● **WHAT YOU SHOULD DO**
Every line of the material below that contains the string "center" must appear in the answer.

** Opening DATA EXCERPTS block **

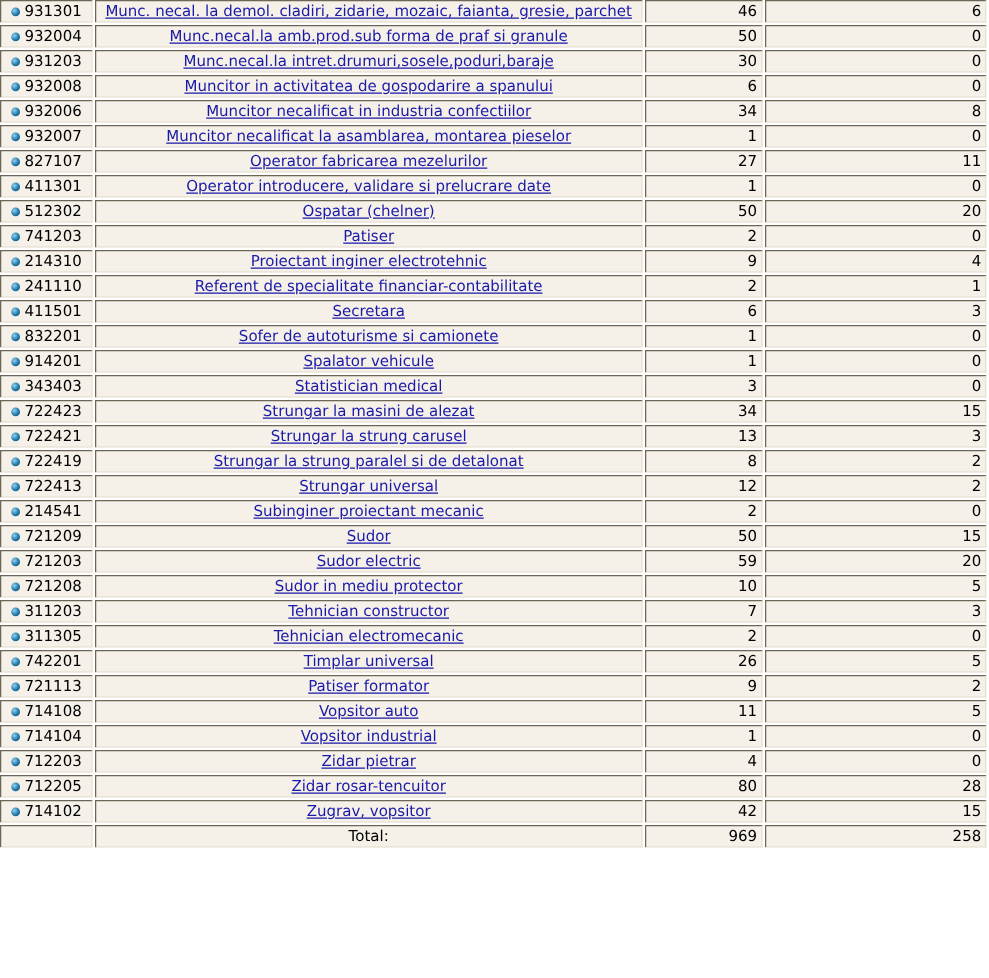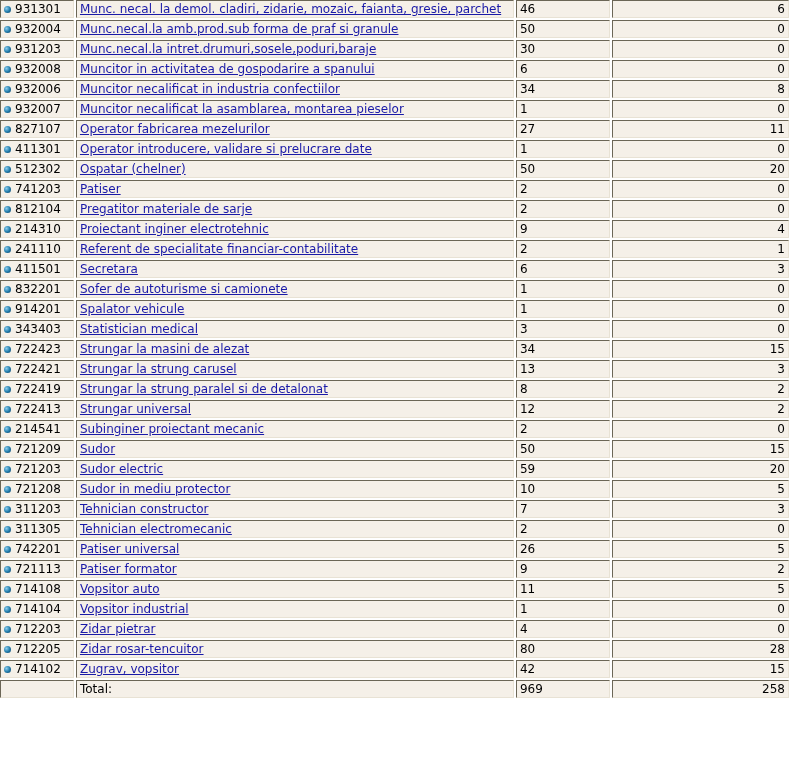--- a/index.html
+++ b/index.html
@@ -17,7 +17,7 @@
       color: #000;
       line-height: 14px;
     }
-    td.code { width: 66px; padding-left: 2px; }
+    td.code { width: 66px; padding-left: 2px; text-align: center; }
     td.name { width: 430px; }
     td.n1 { width: 86px; }
     td.n2 { width: 170px; text-align: right; }

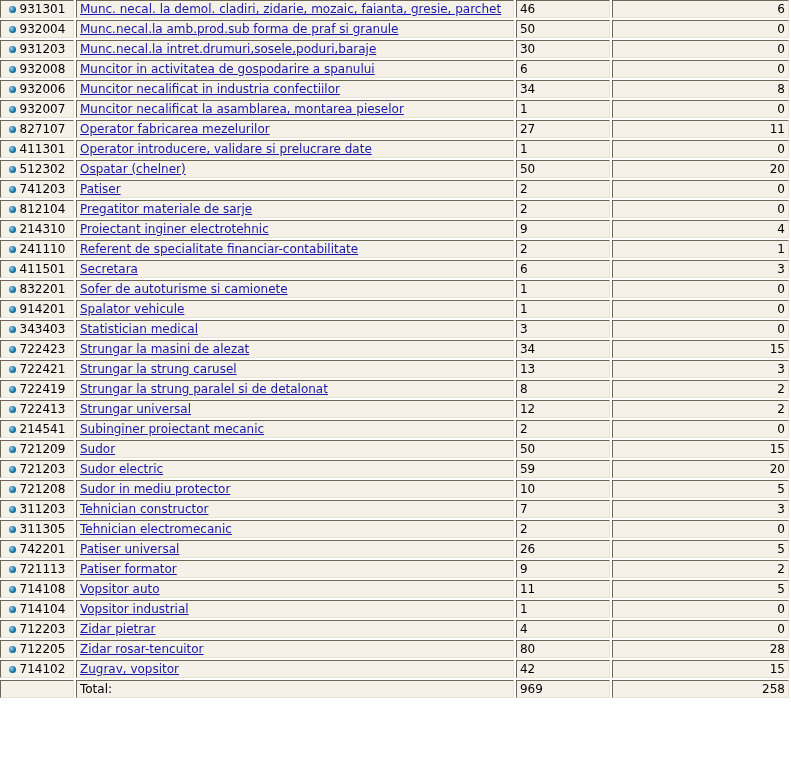--- a/index.html
+++ b/index.html
@@ -18,7 +18,7 @@
       line-height: 14px;
     }
     td.code { width: 66px; padding-left: 2px; text-align: center; }
-    td.name { width: 430px; }
+    td.name { width: 430px; text-align: center; }
     td.n1 { width: 86px; }
     td.n2 { width: 170px; text-align: right; }
     .bullet {

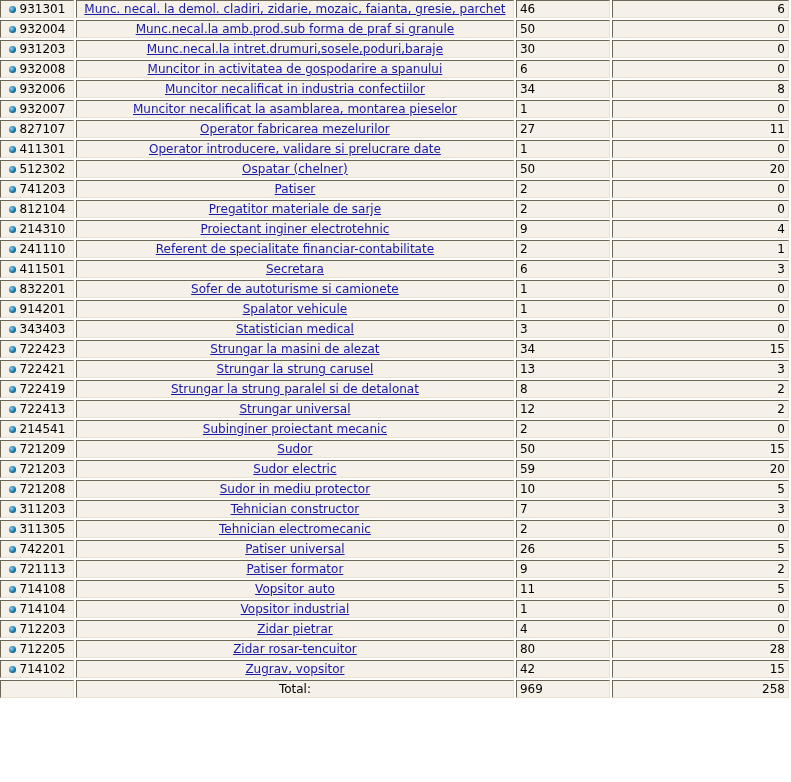--- a/index.html
+++ b/index.html
@@ -19,7 +19,7 @@
     }
     td.code { width: 66px; padding-left: 2px; text-align: center; }
     td.name { width: 430px; text-align: center; }
-    td.n1 { width: 86px; }
+    td.n1 { width: 86px; text-align: right; }
     td.n2 { width: 170px; text-align: right; }
     .bullet {
       display: inline-block; width: 7px; height: 7px; border-radius: 50%;

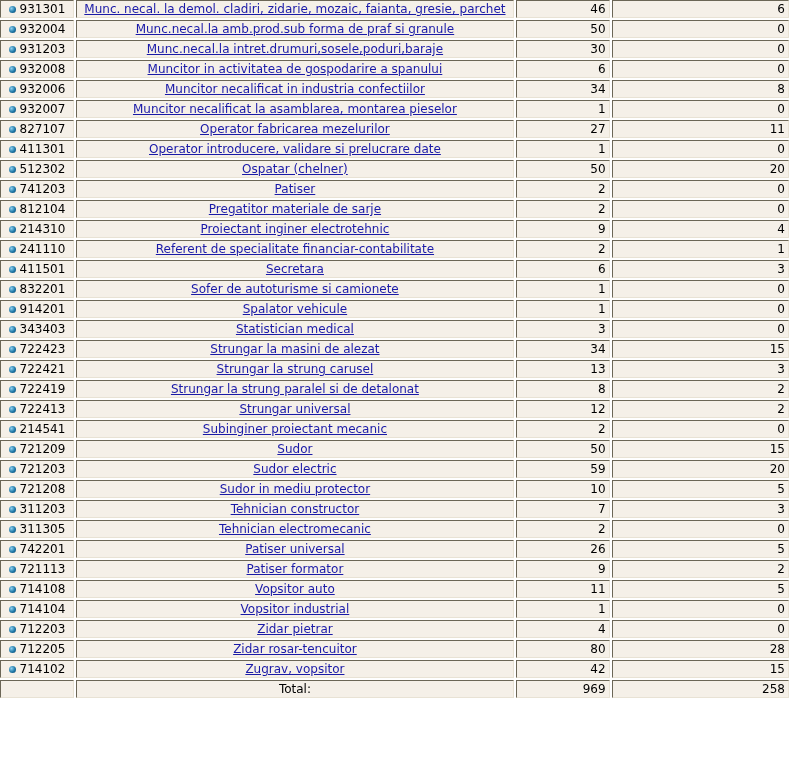--- a/index.html
+++ b/index.html
@@ -106,12 +106,6 @@
     <td class="n2">0</td>
   </tr>
 
-  <tr>
-    <td class="code"><span class="bullet"></span><span>812104</span></td>
-    <td class="name"><a class="job" href="#">Pregatitor materiale de sarje</a></td>
-    <td class="n1">2</td>
-    <td class="n2">0</td>
-  </tr>
 
   <tr>
     <td class="code"><span class="bullet"></span><span>214310</span></td>

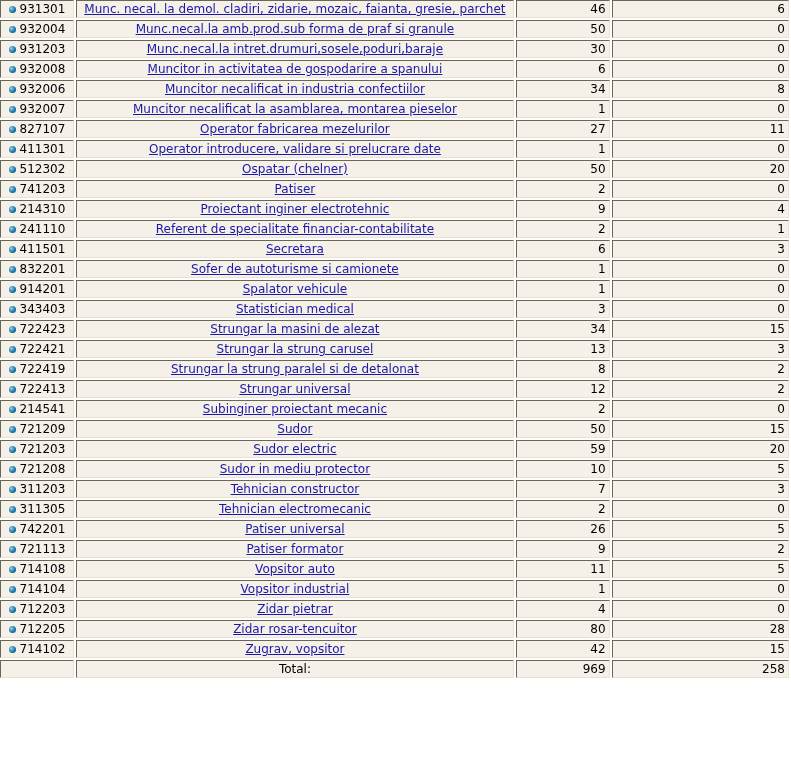--- a/index.html
+++ b/index.html
@@ -222,7 +222,7 @@
 
   <tr>
     <td class="code"><span class="bullet"></span><span>742201</span></td>
-    <td class="name"><a class="job" href="#">Patiser universal</a></td>
+    <td class="name"><a class="job" href="#">Timplar universal</a></td>
     <td class="n1">26</td>
     <td class="n2">5</td>
   </tr>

** Closing DATA EXCERPTS block **

● **RESPONSE**
+    td.code { width: 66px; padding-left: 2px; text-align: center; }
     td.code { width: 66px; padding-left: 2px; text-align: center; }
+    td.name { width: 430px; text-align: center; }
     td.code { width: 66px; padding-left: 2px; text-align: center; }
     td.name { width: 430px; text-align: center; }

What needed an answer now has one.